I found this code sample in a book, but I am unable to understand the expression in printf statement. and this program compiles successfully giving output as 4. kindly advise...
void main(){
unsigned char c;
typedef struct name {
long a;
int b;
long c;
}r;
r re = {3,4,5};
r *na=&re;
printf("%d",*(int*)((char*)na + (unsigned int ) & (((struct name *)NULL)->b)));
}
Lets start from the last line:
printf("%d",*(int*)((char*)na + (unsigned int ) & (((struct name *)NULL)->b)));
Lets interpret:
(unsigned int ) & (( (struct name *)NULL)->b )
Is actually casting & (( (struct name *)NULL)->b )
into a unsigned int
.
& (( (struct name *)NULL)->b )
is the address (i.e it gives a pointer to):
(( (struct name *)NULL)->b )
Which is actually the offset of b
(as name.b
) from NULL (0), which is 4 bytes (assuming a long
is 4 bytes) and converted to a pointer of int, gives you 2 (assuming int
is 2 bytes).
If instead of NULL
it would have been a pointer to 0xFFFF0000
, then &(ptr->b)
would have been 0xFFFF0002
. But it more like &(0 -> b)
so its 0x00000002
.
So, (unsigned int ) & (( (struct name *)NULL)->b ) == 2
(or maybe 1, or maybe 4, depending on the machine).

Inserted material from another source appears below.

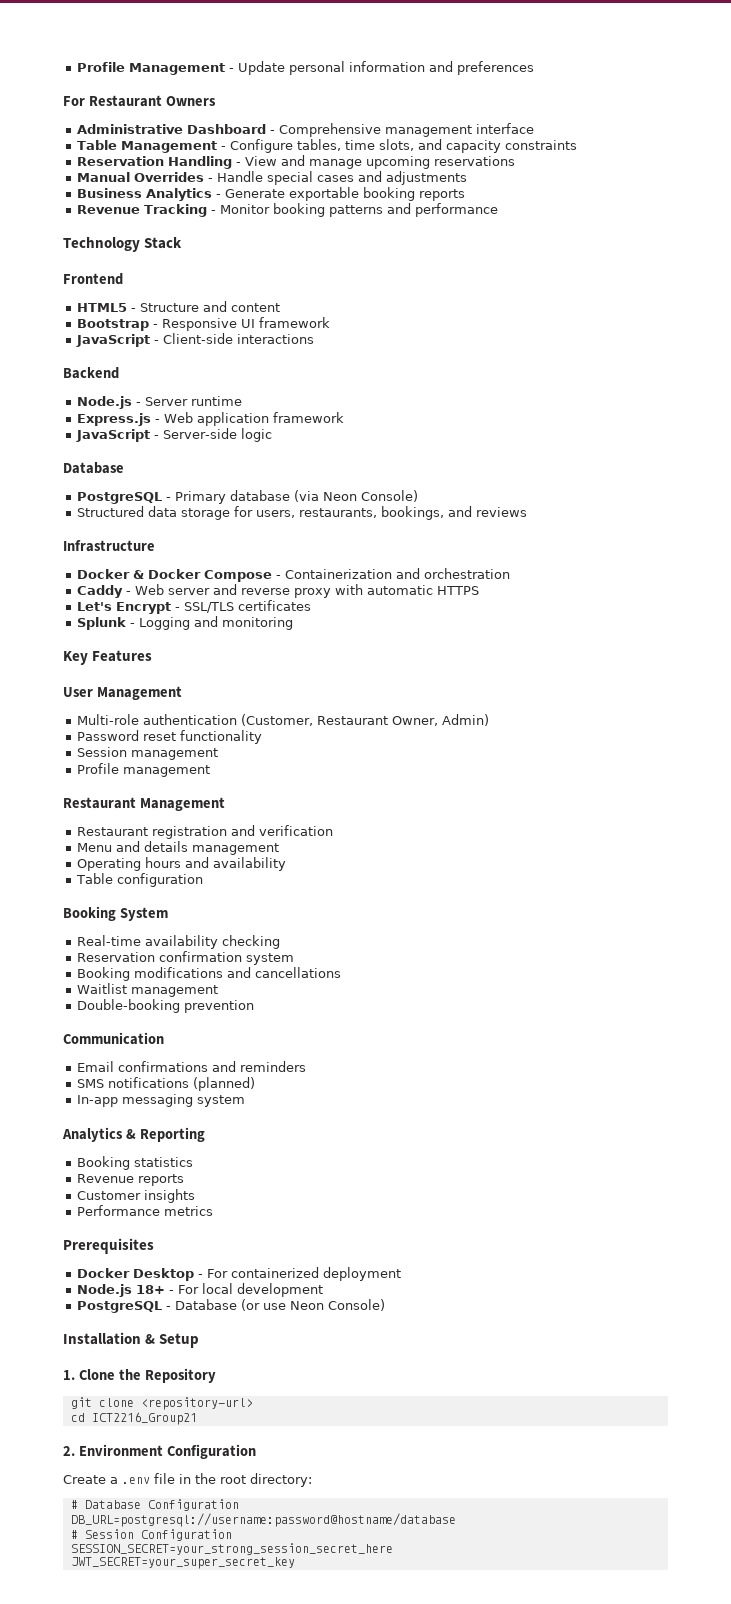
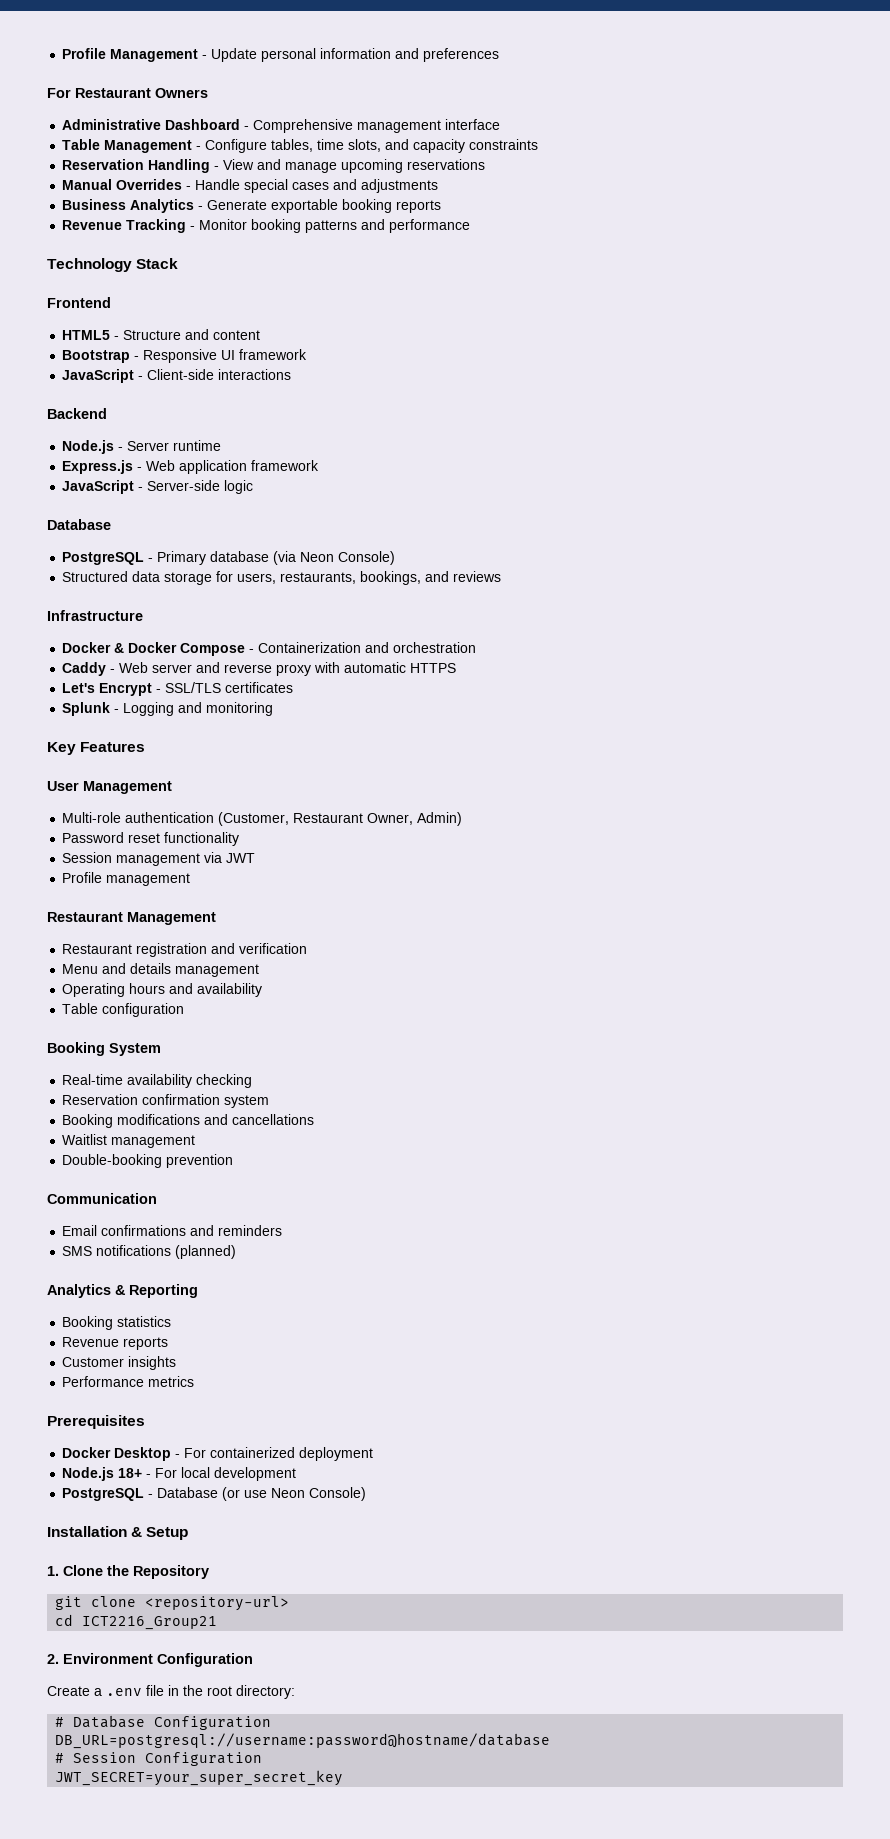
- Session management
+ Session management via JWT
- In-app messaging system
- SESSION_SECRET=your_strong_session_secret_here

The rest is simple: *(int*)((char*)na + 2
will point to re->b
. So it should print 4 (what have been initialized in the code, r re ={3,4,5};
).
P.S: even if (unsigned int ) & (( (struct name *)NULL)->b ) != 2
(maybe it's 1, 4 or 8) - it should still print 4 because it then uses the same offset to get the value.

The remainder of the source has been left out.